Of the million-plus remaining on the WPA rolls, about one-third—334,000—were working on defense projects. Some 90 percent of these were construction workers on the still-to-be-completed roads and airports. The white-collar component included teachers called on by the Selective Service System to teach draftees to read and write at the fourth-grade level after the army discovered that some 90,000 of its draftees, primarily from southern states, were illiterate. As Hunter pointed out, WPA-paid teachers had already taught the basics of literacy to 1 million people in its adult education classes, so “90,000 more wouldn’t be much of a bite to take.” He also noted that a full quota of 50,000 WPA-paid workers were now training in 266 defense-related factories, and while they were eligible for government pay for a training period of up to eight weeks, most were moving off the WPA payroll and onto the plants’ payrolls in two and a half weeks.

It was time to give WPA workers a raise, Hunter said.
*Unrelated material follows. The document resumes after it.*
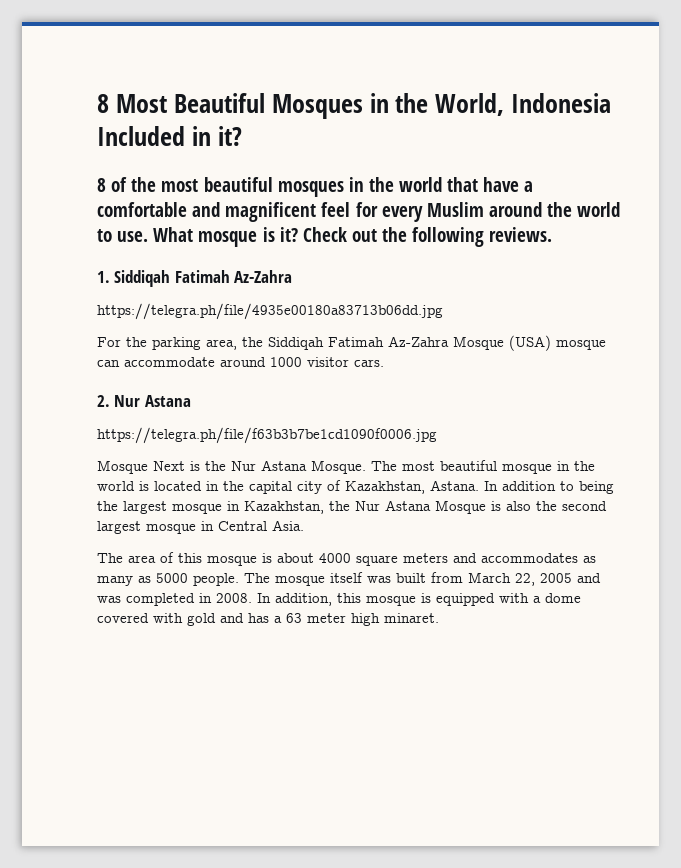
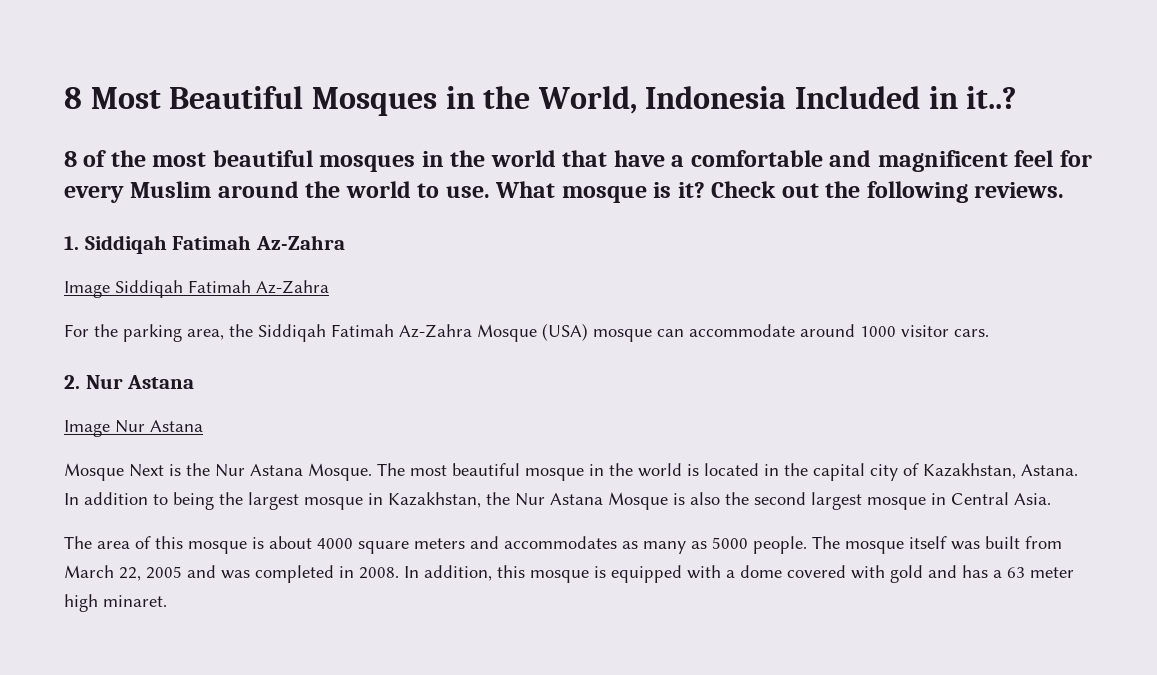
[217,126,242,146] it? -> [966,86,1017,109] it..?
[97,303,443,320] https://telegra.ph/file/4935e00180a83713b06dd.jpg -> [64,280,329,298] Image Siddiqah Fatimah Az-Zahra
[97,427,437,444] https://telegra.ph/file/f63b3b7be1cd1090f0006.jpg -> [64,420,203,437] Image Nur Astana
Their pay had not changed since the 1939 reorganization, ranging from $31 to $94 a week depending on the region of the country and the job, while hourly pay for industrial workers had increased 15 percent and weekly pay, factoring in overtime, had increased 32 percent over the same period. This was pushing prices up—7.5 percent in the general cost of living and 15 percent in food costs—and he said he would increase wages 10 percent in the next thirty days.

He made a further point, one that anticipated a sea change in the face of American manufacturing. Paul McNutt, who headed the Federal Security Agency that included the U.S. Employment Service, had pointed out that many of the parts assembly and other jobs at arms plants could be done by women as well as men, but that manufacturers were reluctant to hire them. Hunter concurred. “There are not many manufacturers willing to accept women in defense industries,” he said, adding that he wanted to do more to train women and move them into defense jobs. He was not asked about, and did not address, anti-black discrimination by defense contractors, which persisted despite Roosevelt’s executive order of June 25, 1941, barring discrimination in the defense industry and the federal government on the basis of “race, creed, color, or national origin.”

Six weeks later, on December 7, 1941, the Japanese launched their sneak attack on the American fleet at Pearl Harbor. It was a day, Roosevelt said famously, “that will live in infamy.” It was also a day that swept aside many of the assumptions that had existed until then, the resistance to women (though not to African Americans) in defense plants being one. It erased the idea that America could hide behind its oceans; the America First Committee, the last bastion of isolationism, would dissolve within a single week. And with the United States at war, in swift succession, against Japan and then Germany and Italy, it was a day that foretold the end of the WPA.